まず、OECDのデータをインターネットから取得する手法について説明します。OECDはAPIが整備されており、それを使って効率的にデータを取得することができます。ただし、2023年にOECDのデータのプラットフォームがOECD.StatからOECD Data Explorerに移行されたのにともなって、以前は便利だったRのOECDパッケージが2024年8月現在うまく使えなくなってしまっています。
ですので、まずRのOECDパッケージを紹介するこのサイトの前半部分に書かれた方法で、まずOECD Data Explorerから手動でTopic, Reference Area(国など), Measure(変数)などを指定した上で、Data queryに示されている選択したデータのURLを取得します。なお、後半部分ではそれを用いてOECDパッケージでデータを取得する方法が書かれていますが、私が試した限りではうまくいきませんでした。
ですので、François Geerolfによるこのサイトに書かれているように、Rを利用してそのURLそのものからデータを取得しますが、この時にはデータはsdmxの形式になっていますので、readSDMXというコードを使って読み込んで、csvファイルとして保存します。例えば、このような感じです。
library(tidyverse)
library(rsdmx)
ineq <- "https://sdmx.oecd.org/public/rest/data/OECD.WISE.INE,DSD_WISE_IDD@DF_IDD,1.0/USA+GBR+JPN+FRA.A.INC_MRKT_GINI+INC_DISP_GINI+D9_1_INC_DISP._Z.._T.METH2011+METH2012.D_CUR.?startPeriod=1995&dimensionAtObservation=AllDimensions" %>%
readSDMX() %>%
as_tibble
write.csv(ineq, file = "OECD_ineq.csv")
その後、Stataでこのcsvファイルを読み込んで、以下のような図を作成します。
幸福度関連
図 2‑4 1人あたりGDPと人生に対する主観的満足度の関係
図 2‑5 1人あたりGDPと社会交流のレベルの関係
所得格差関連
図 3‑2 主要国におけるジニ係数の推移
図 3‑3 主要国における可処分所得に基づくジニ係数の推移
短期のマクロ経済関連
図 5‑7 日米の実質金利の推移
図 6‑6 主要国の財政収入・支出・収支の推移
図 6‑9 OECD諸国の公共投資とGDP成長率の関係
図 6‑10 OECD諸国の政府消費とGDP成長率の関係
これらの図、データを取得するためのRプログラム(OECD.R)、その後図を作成するためのStataプログラム(図のカバーする分野ごとに4つのdoファイル、OECD_money.do, OECD_wellbring.do, OECD_ineq.do, OECD_gov.do)は以下のzipファイルでダウンロードできます。

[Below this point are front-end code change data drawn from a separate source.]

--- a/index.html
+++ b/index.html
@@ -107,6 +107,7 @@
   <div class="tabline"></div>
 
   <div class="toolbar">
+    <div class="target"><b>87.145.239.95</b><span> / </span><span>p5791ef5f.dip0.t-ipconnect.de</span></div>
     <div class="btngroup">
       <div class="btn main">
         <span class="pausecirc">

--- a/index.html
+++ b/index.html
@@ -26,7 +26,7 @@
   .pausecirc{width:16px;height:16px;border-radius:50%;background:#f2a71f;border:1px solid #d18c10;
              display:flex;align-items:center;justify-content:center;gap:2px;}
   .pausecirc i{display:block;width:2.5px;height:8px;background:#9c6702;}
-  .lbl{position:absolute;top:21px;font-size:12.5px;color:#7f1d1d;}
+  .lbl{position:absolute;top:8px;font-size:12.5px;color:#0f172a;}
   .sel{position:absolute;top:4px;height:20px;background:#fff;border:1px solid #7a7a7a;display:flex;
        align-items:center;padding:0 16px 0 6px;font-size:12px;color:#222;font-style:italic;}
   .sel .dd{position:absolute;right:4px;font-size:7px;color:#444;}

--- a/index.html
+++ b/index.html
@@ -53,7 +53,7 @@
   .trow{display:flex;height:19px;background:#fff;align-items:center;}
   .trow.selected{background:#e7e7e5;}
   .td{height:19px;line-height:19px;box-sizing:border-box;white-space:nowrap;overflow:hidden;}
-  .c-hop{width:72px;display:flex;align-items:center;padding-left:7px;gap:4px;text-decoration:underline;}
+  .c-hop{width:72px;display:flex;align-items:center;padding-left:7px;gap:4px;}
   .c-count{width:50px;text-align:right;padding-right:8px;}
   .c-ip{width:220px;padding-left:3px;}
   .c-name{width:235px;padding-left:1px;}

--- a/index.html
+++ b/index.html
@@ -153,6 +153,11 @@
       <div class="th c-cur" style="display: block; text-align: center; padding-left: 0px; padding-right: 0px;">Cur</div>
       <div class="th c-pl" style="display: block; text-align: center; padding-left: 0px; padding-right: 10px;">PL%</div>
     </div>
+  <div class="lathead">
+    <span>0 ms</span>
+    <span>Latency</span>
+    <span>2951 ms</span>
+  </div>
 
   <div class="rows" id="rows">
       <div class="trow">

政治・経済制度と所得格差に関するデータの取得と図の作成
政治・経済制度のデータとして使うのは、V-Dem, Heritage Foundation, Acemoglu et al. (2001)のものです。実は、『経済学って何だろう』では民主制度の指標としてPolity Vを使ったのですが、その更新が2018年で止まっていることから、V-Demの指標を使って図を作り直しています(図の示唆するところは変わりません)。

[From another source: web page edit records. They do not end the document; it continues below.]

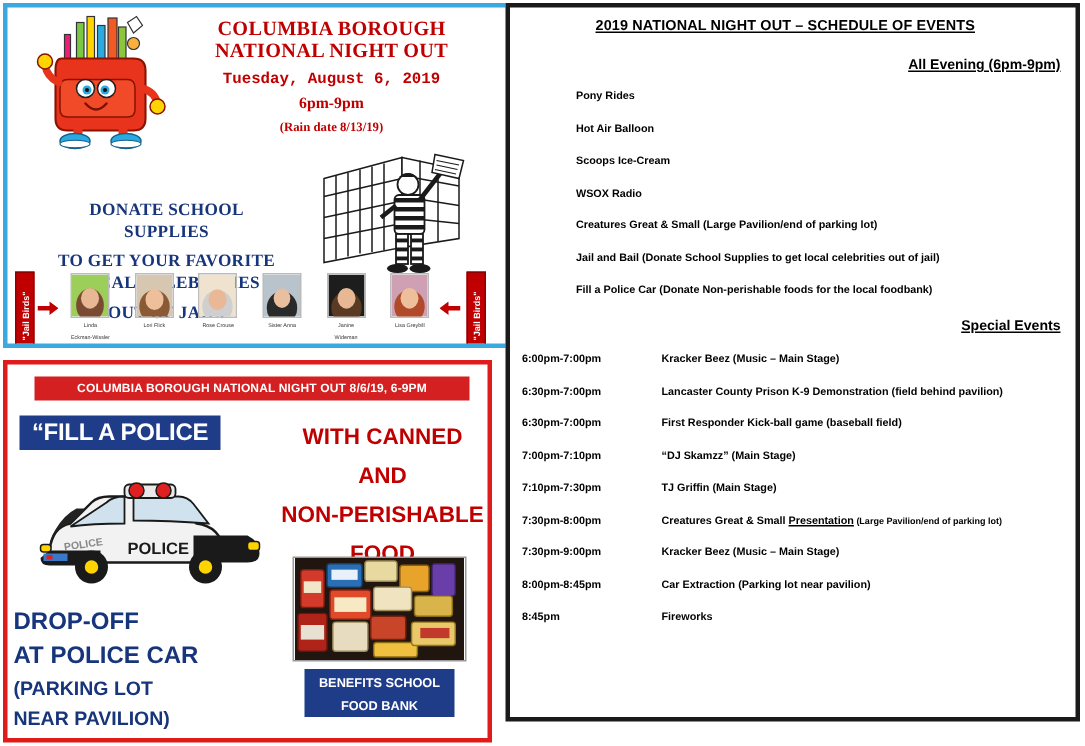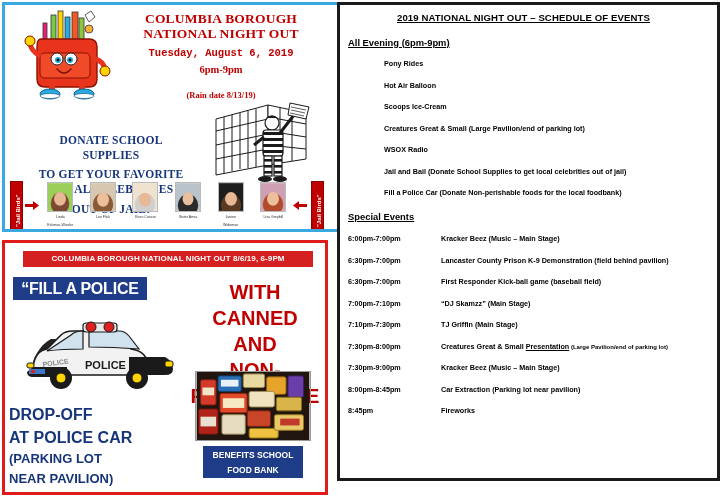--- a/index.html
+++ b/index.html
@@ -139,6 +139,7 @@
   .sch-head {
     font-weight: bold; font-size: 9.4px; text-decoration: underline;
     margin: 0 0 11px 8px;
+    text-align: right;
   }
   .sch-head.second { margin-top: 14px; margin-bottom: 12px; }
   .all-item {

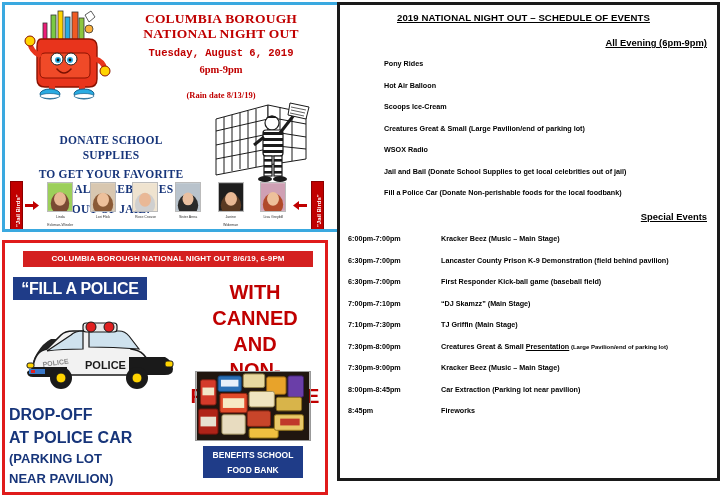--- a/index.html
+++ b/index.html
@@ -44,7 +44,7 @@
   .t-rain {
     font-family: "Liberation Serif", serif;
     font-weight: bold; color: #c00000;
-    font-size: 8.5px; margin-top: 15px;
+    font-size: 8.5px; margin-top: 4px;
   }
   .donate-block {
     position: absolute; left: 8px; top: 100px; width: 196px;

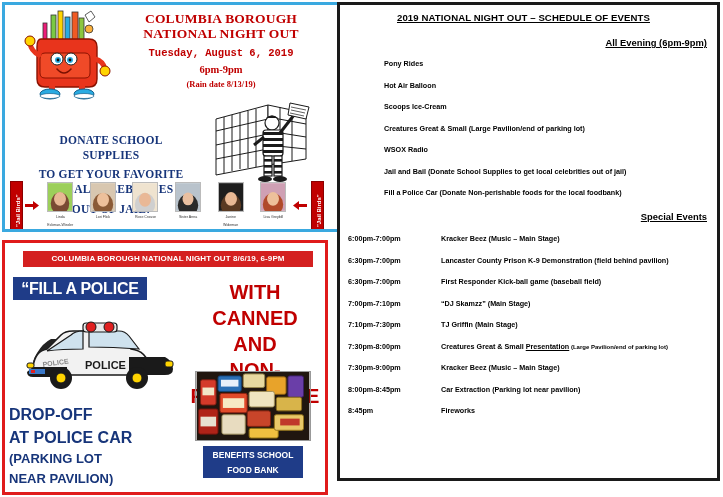--- a/index.html
+++ b/index.html
@@ -415,8 +415,8 @@
     <div class="all-item">Pony Rides</div>
     <div class="all-item">Hot Air Balloon</div>
     <div class="all-item">Scoops Ice-Cream</div>
+    <div class="all-item">WSOX Radio</div>
     <div class="all-item">Creatures Great &amp; Small (Large Pavilion/end of parking lot)</div>
-    <div class="all-item">WSOX Radio</div>
     <div class="all-item">Jail and Bail (Donate School Supplies to get local celebrities out of jail)</div>
     <div class="all-item">Fill a Police Car (Donate Non-perishable foods for the local foodbank)</div>
 

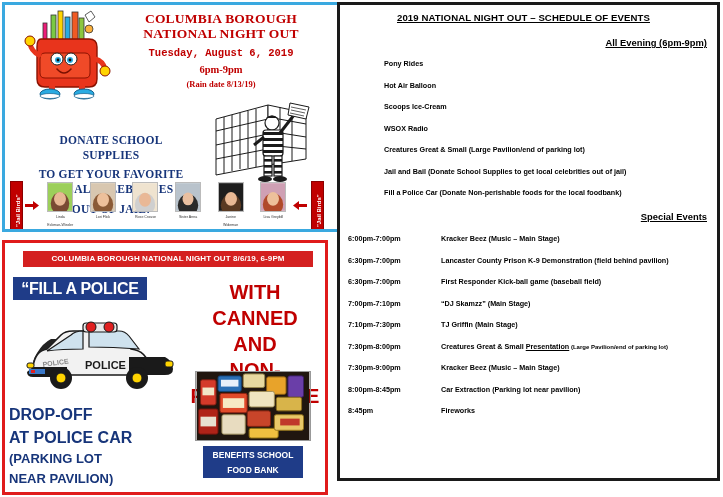--- a/index.html
+++ b/index.html
@@ -106,7 +106,7 @@
   .with-canned {
     position: absolute; left: 180px; top: 36px; width: 140px;
     text-align: center; color: #c00000; font-weight: bold;
-    font-size: 20px; line-height: 26px;
+    font-size: 15px; line-height: 26px;
   }
   .police-car { position: absolute; left: 20px; top: 62px; width: 150px; height: 90px; }
   .dropoff {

V-Demのデータはこのサイトから申請して取得する必要があります。Heritage Foundationの経済的自由に関する指標はこのサイトにありますが、手動で取ってくる必要があります。Acemoglu et al. (2001)の伝説的論文で使われたデータはこのサイトにあり、手動で取ってくる必要があります。
所得格差については、上で述べたOECDや前の記事で述べたWorld Development Indicatorsにもデータがありますが、World Inequality Database(WID)というものもあります。 WIDのデータは一部は1820年から構築されており、長期の分析ができるのが特長です。また、Stataのwidパッケージを使えば、Stataの中でデータを取り込むことが可能です。
これらのデータを接続してデータセットを構築し、図を作成するStataプログラム(institution.do, WID_ineuq.do, WID_gini.do)と、作成された図のすべては以下のzipファイルでダウンロードできます。含まれた図は以下のようなものです。
政治・経済制度
図 10-1 民主主義国家・専制主義国家の数の推移
図 10-2 民主主義と1人あたりGDPの関係
図 10-3 民主主義と経済成長の関係
図 10-4 植民地支配と現代の経済制度の関係
図 10-5 経済制度と1人あたりGDPの関係
図 10-6 植民地支配と現代の政治制度の関係
図 10-7 経済制度と政治制度の補完性
所得格差
図 3‑1 主要国の所得上位10%の富裕層の合計所得のシェアの推移(1900-2021年)
主要国のジニ係数の推移(1980-2021年)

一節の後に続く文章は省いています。